By Catholic Online (NEWS CONSORTIUM)
July 30th, 2012
Catholic Online (www.catholic.org)

It takes roughly 10 years to make a qualified doctor. It's just a matter of math to say there won't be enough doctors to take care of the additional 30 million Americans by 2014. For many, coverage will not necessarily translate into care: There are not enough doctors for Americans now.

LOS ANGELES, CA (Catholic Online) - The Association of American Medical Colleges estimates that in 2015 the country will have 62,900 fewer doctors than needed, more than doubling by 2025. The expansion of insurance coverage coupled with the aging of baby boomers is destined to drive up demand for care. The shortfall of doctors in 2025 would still exceed 100,000 - with or without health care reform.

Even the staunchest supporters of Obamacare say there is little that the government or the medical profession will be able to do to close the gap by 2014, when the law begins extending coverage to about 30 million Americans.

"We have a shortage of every kind of doctor, except for plastic surgeons and dermatologists," Dr. G. Richard Olds, the dean of the new medical school at the University of California, Riverside says. "We'll have a 5,000-physician shortage in 10 years, no matter what anybody does."

Under a severe shortage of qualified medical help, patients will still get care, but in a slow and difficult manner. In Riverside, California, the shortage has left residents driving long distances to doctors, languishing on waiting lists, and the overuse of emergency rooms and even the forgoing of medical care.

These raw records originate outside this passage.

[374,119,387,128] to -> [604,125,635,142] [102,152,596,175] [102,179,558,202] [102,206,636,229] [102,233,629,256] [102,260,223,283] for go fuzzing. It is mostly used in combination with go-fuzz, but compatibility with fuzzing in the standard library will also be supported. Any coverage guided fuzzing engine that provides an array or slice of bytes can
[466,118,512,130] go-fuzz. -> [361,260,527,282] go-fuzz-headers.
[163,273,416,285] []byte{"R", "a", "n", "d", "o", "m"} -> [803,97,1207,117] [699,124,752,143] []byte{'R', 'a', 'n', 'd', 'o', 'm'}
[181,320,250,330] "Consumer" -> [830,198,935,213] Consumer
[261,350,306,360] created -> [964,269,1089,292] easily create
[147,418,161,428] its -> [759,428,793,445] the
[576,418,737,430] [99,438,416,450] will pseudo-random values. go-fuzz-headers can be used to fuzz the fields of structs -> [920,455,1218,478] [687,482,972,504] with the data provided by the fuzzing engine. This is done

"It results in delayed care and higher levels of acuity," said Dustin Corcoran, the chief executive of the California Medical Association says. Patients "access the health care system through the emergency department, rather than establishing a relationship with a primary care physician who might keep them from getting sicker."

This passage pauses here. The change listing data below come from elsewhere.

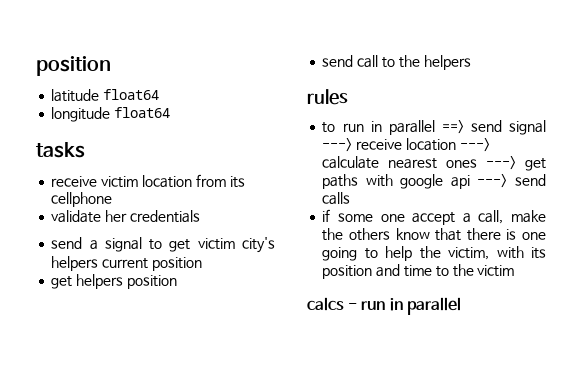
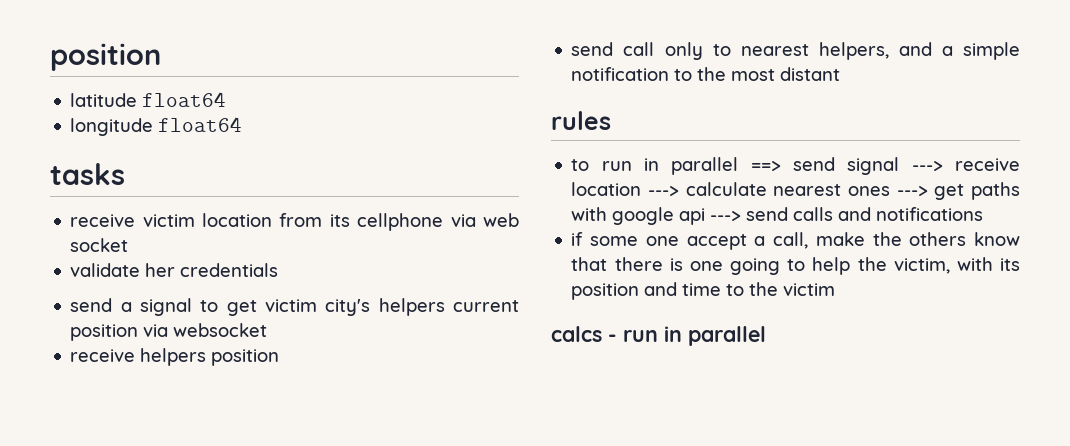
(113, 199) none -> [450,213,519,227] [70,238,129,252] via web socket
[51,276,73,289] // get -> [143,323,268,337] [70,349,136,362] via websocket // receive
[381,55,471,70] to the helpers -> [664,42,1020,60] [571,67,841,81] only to nearest helpers, and a simple notification to the most distant
(351, 198) none -> [838,207,984,221] and notifications

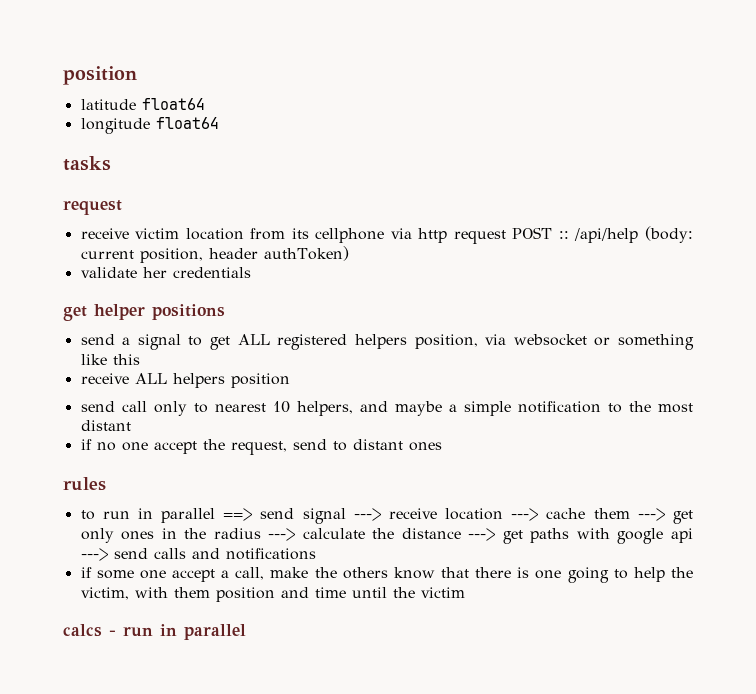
(125, 174) none -> [63,200,122,215] // request
[483,213,519,227] [70,238,129,252] web socket -> [418,226,693,244] [80,246,349,263] http request POST :: /api/help (body: current position, header authToken)
(279, 270) none -> [63,304,225,321] // get helper positions
[265,298,519,316] [70,323,268,341] [70,349,136,362] victim city's helpers current position via websocket // receive -> [237,334,694,350] [80,354,140,365] [80,373,167,384] ALL registered helpers position, via websocket or something like this // receive ALL
(809, 50) none -> [272,401,290,413] 10
(932, 49) none -> [394,401,442,416] maybe
(841, 74) none -> [80,439,442,455] // if no one accept the request, send to distant ones
[685,182,891,196] calculate nearest ones -> [546,508,694,524] [80,528,461,543] cache them ---> get only ones in the radius ---> calculate the distance
[1000,258,1020,271] its -> [173,587,210,598] them
[726,284,745,296] to -> [351,587,387,598] until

The growth in the number of physicians has lagged in Riverside is also due in no small part because the area has trouble attracting doctors, who might make more money in nearby Orange County or Los Angeles.

A government council has recommended that a given region have 60 to 80 primary care doctors per 100,000 residents, and 85 to 105 specialists. The Inland Empire has about 40 primary care doctors and 70 specialists per 100,000 residents - the worst shortage in California, in both cases.

Nationwide, fewer than half of primary care clinicians were accepting new Medicaid patients as of 2008, making it hard for the poor to find care even when they are eligible for Medicaid. The expansion of Medicaid accounts for more than one-third of the overall growth in coverage in President Obama's health care law.

Doctors say they are battening down for the surge of the newly insured into an already strained system.

© 2012, Catholic Online. Distributed by NEWS CONSORTIUM.

Article brought to you by: Catholic Online (www.catholic.org)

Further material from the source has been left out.